=== Section Start ===
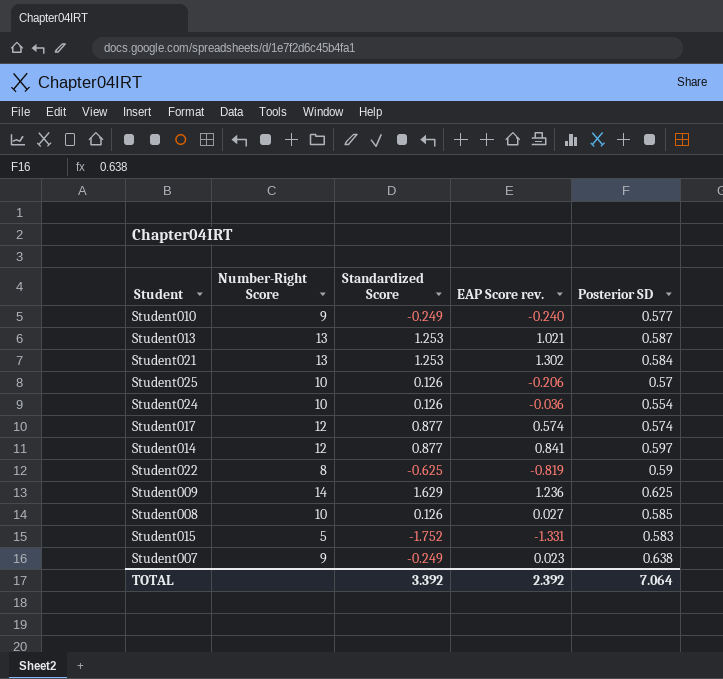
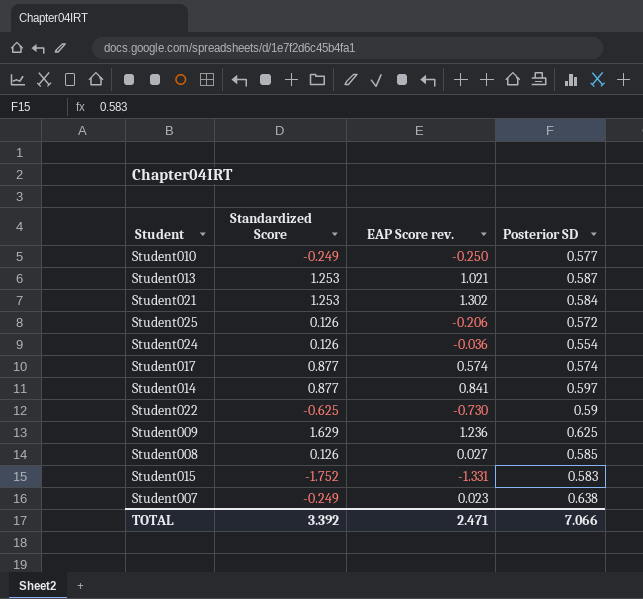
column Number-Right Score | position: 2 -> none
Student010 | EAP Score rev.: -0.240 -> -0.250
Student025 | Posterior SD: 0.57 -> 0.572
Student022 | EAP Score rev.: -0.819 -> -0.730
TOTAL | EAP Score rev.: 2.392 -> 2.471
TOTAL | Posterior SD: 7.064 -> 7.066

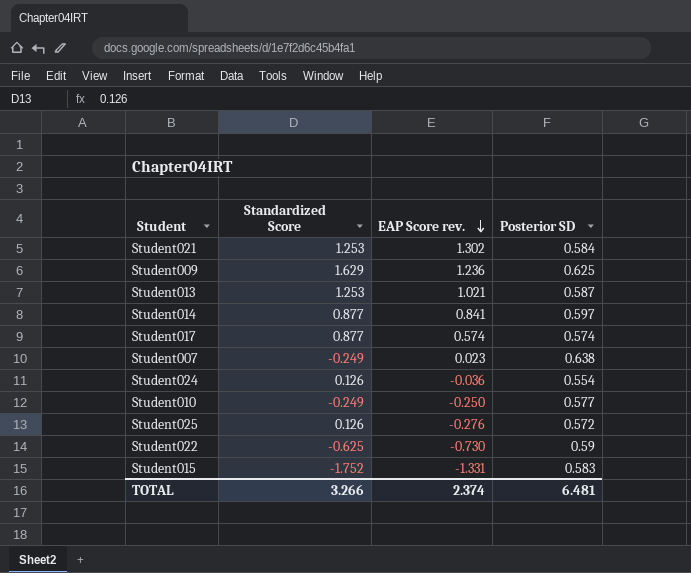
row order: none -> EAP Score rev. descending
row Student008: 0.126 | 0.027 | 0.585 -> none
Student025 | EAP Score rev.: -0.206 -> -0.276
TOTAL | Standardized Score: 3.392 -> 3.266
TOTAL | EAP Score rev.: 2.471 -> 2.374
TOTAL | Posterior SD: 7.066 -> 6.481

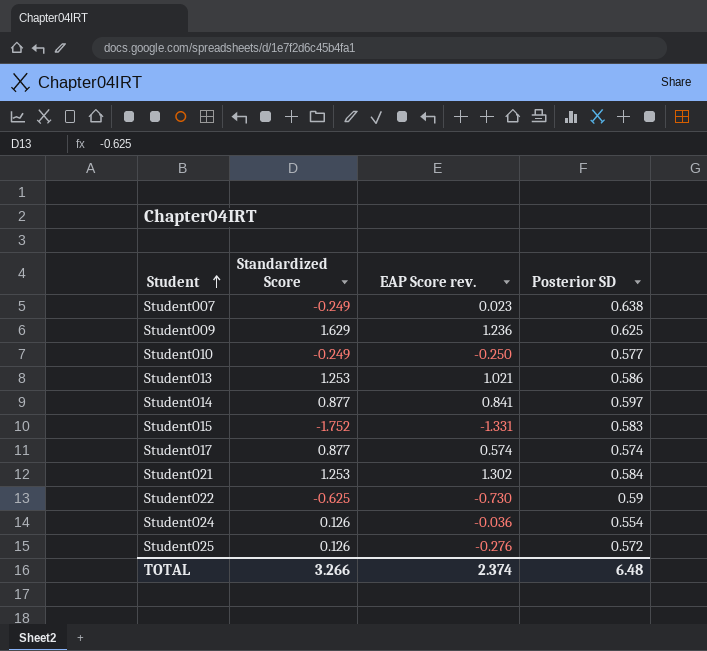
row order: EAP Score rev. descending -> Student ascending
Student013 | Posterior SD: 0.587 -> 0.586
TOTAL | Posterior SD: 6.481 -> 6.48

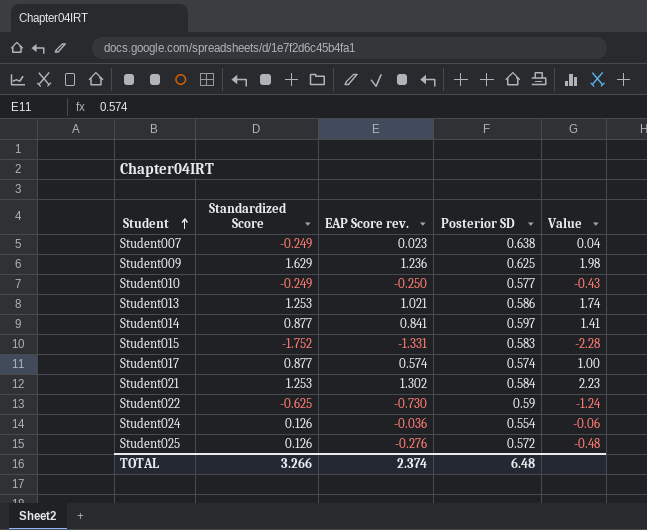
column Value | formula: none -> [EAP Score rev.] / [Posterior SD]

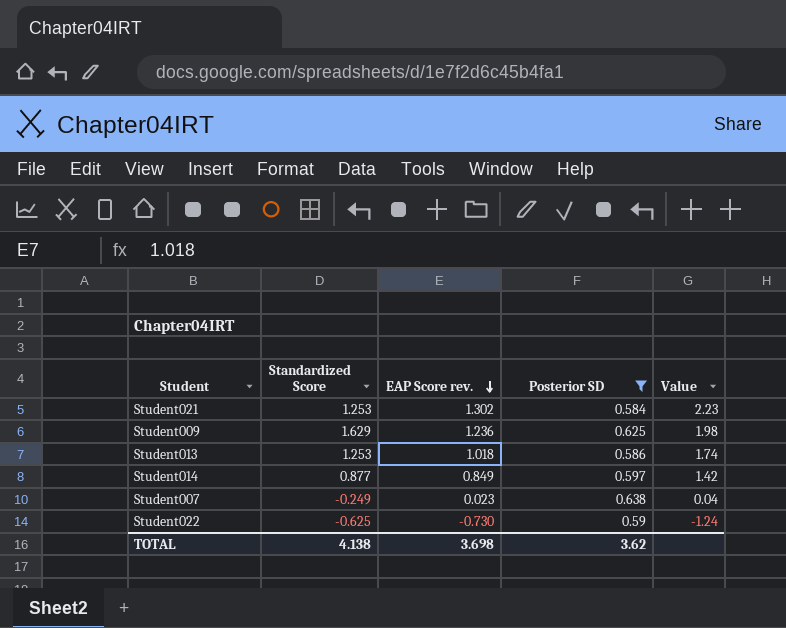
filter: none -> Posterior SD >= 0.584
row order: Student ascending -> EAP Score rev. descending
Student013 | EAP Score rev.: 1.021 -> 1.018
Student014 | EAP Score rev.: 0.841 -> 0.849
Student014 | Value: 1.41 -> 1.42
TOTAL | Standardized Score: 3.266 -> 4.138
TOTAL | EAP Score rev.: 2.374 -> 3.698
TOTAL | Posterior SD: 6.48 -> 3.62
=== Section End ===
=== Section Start ===
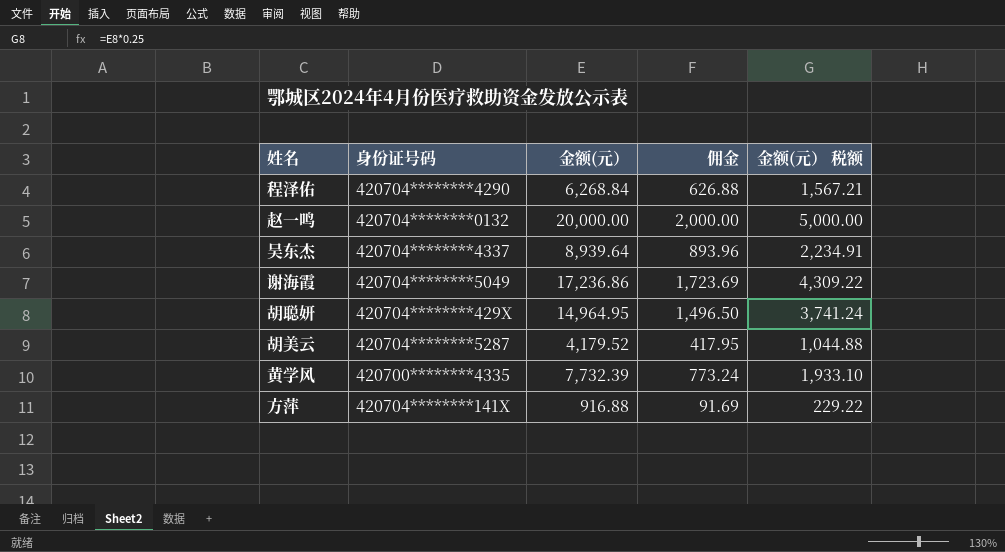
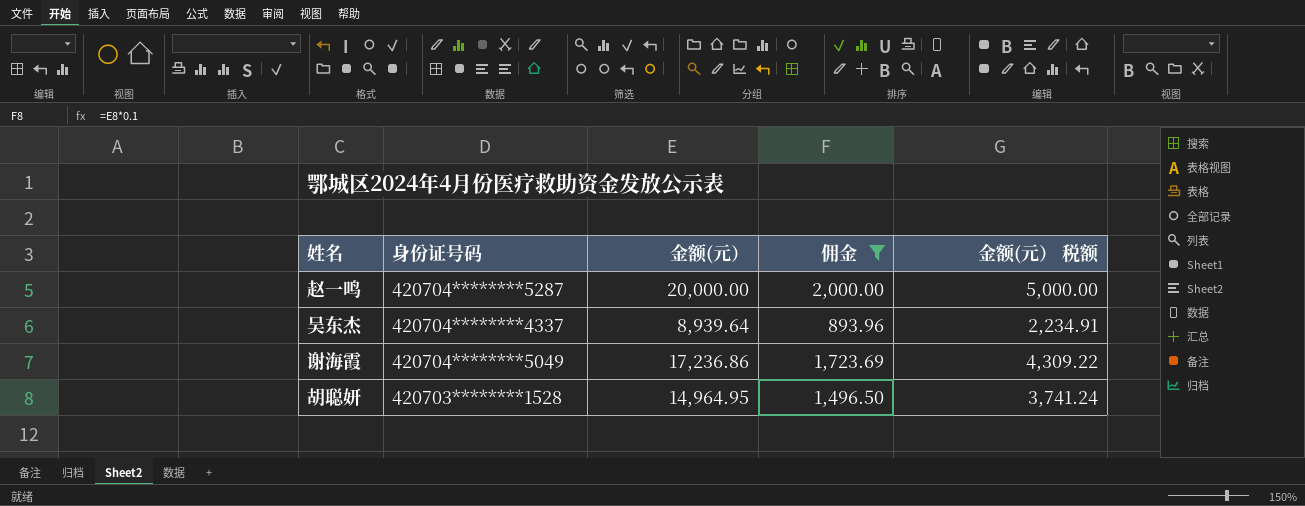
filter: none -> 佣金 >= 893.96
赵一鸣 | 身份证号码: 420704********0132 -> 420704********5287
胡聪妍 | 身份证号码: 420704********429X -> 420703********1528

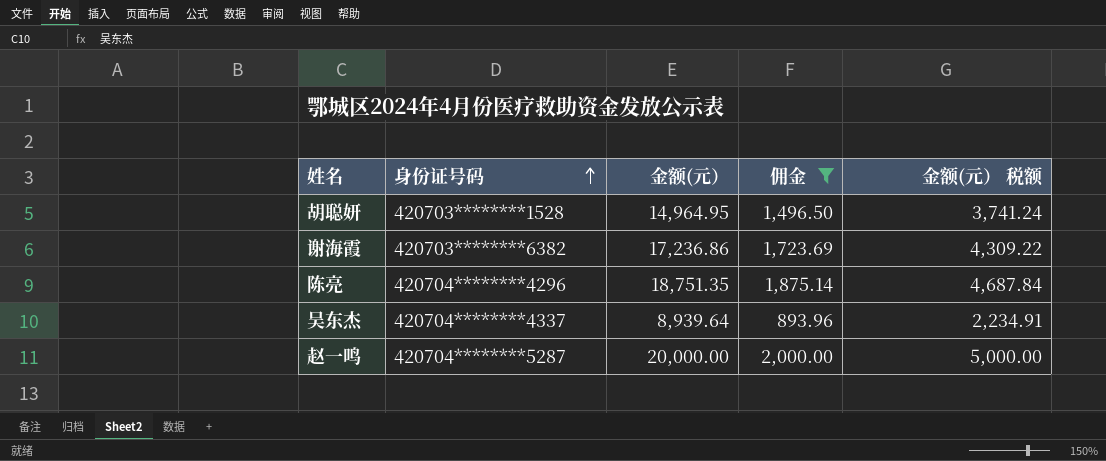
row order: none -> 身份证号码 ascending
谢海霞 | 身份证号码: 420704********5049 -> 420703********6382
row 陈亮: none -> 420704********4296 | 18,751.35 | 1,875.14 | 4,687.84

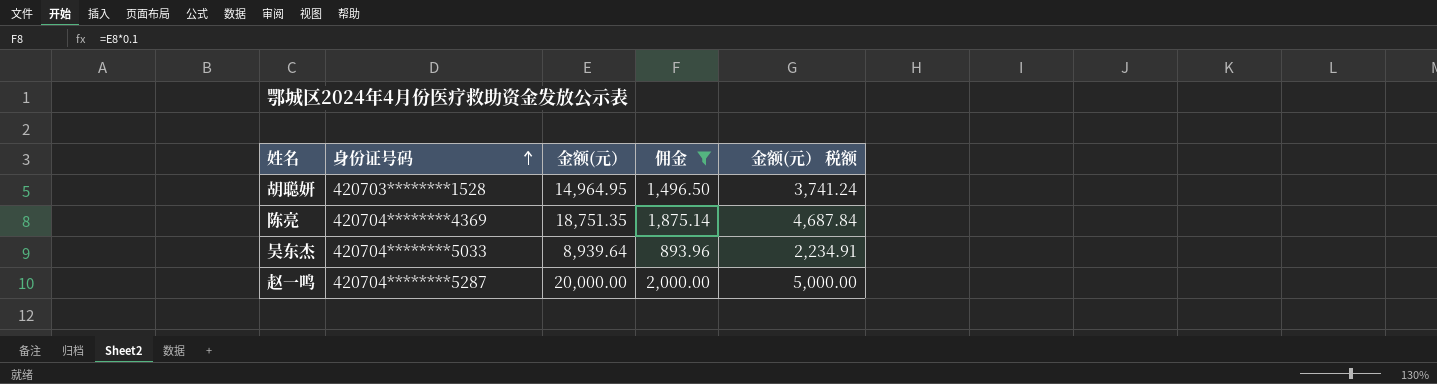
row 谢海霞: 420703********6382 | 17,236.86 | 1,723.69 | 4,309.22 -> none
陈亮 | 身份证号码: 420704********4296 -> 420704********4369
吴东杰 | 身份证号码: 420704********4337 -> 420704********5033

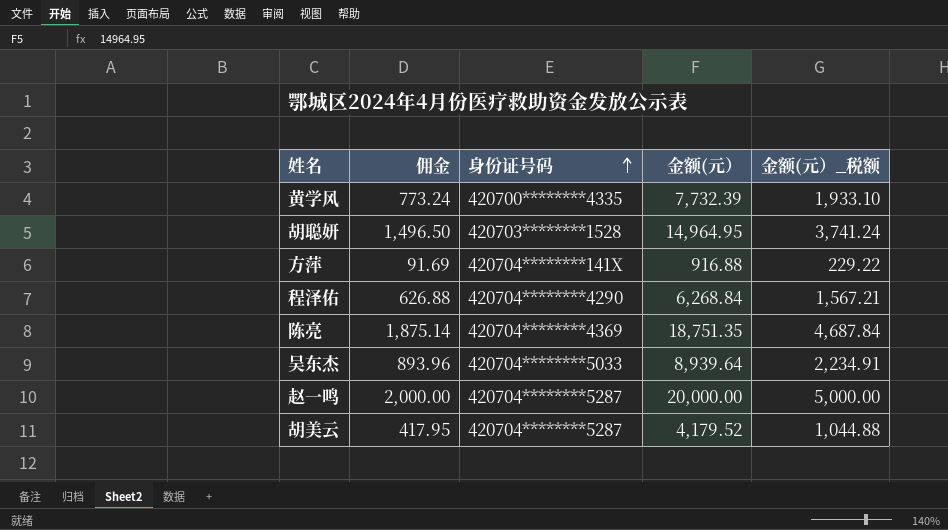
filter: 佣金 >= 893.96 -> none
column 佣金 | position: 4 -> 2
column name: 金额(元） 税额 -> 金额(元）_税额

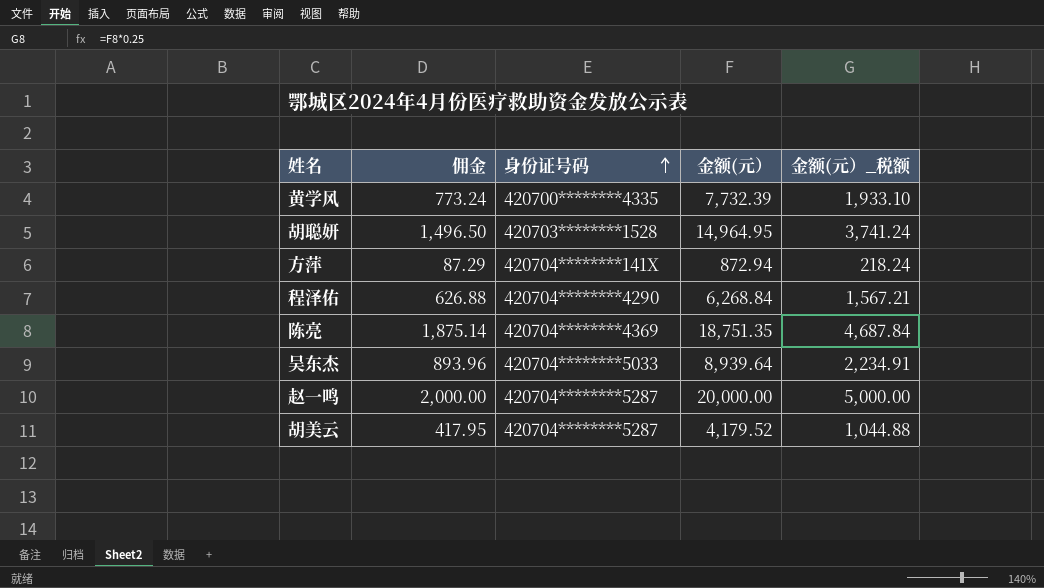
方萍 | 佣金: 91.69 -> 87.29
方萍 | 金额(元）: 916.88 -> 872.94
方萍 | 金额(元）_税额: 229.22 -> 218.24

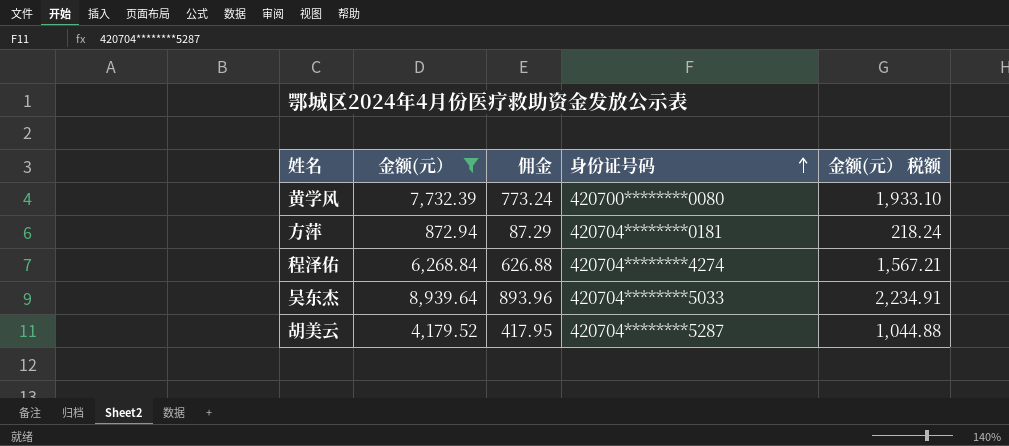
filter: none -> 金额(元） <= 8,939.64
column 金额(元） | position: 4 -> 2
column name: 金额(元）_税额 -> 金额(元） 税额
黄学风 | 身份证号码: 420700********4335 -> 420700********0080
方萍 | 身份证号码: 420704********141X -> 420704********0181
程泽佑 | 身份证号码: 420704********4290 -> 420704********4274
=== Section End ===
What is required: Copy out the lines above from the line containing "filter: none -> 佣金 >= 893.96" through the line containing "程泽佑 | 身份证号码: 420704********4290", exactly, and keep the pictures out.

Solution for this exercise:
filter: none -> 佣金 >= 893.96
赵一鸣 | 身份证号码: 420704********0132 -> 420704********5287
胡聪妍 | 身份证号码: 420704********429X -> 420703********1528

row order: none -> 身份证号码 ascending
谢海霞 | 身份证号码: 420704********5049 -> 420703********6382
row 陈亮: none -> 420704********4296 | 18,751.35 | 1,875.14 | 4,687.84

row 谢海霞: 420703********6382 | 17,236.86 | 1,723.69 | 4,309.22 -> none
陈亮 | 身份证号码: 420704********4296 -> 420704********4369
吴东杰 | 身份证号码: 420704********4337 -> 420704********5033

filter: 佣金 >= 893.96 -> none
column 佣金 | position: 4 -> 2
column name: 金额(元） 税额 -> 金额(元）_税额

方萍 | 佣金: 91.69 -> 87.29
方萍 | 金额(元）: 916.88 -> 872.94
方萍 | 金额(元）_税额: 229.22 -> 218.24

filter: none -> 金额(元） <= 8,939.64
column 金额(元） | position: 4 -> 2
column name: 金额(元）_税额 -> 金额(元） 税额
黄学风 | 身份证号码: 420700********4335 -> 420700********0080
方萍 | 身份证号码: 420704********141X -> 420704********0181
程泽佑 | 身份证号码: 420704********4290 -> 420704********4274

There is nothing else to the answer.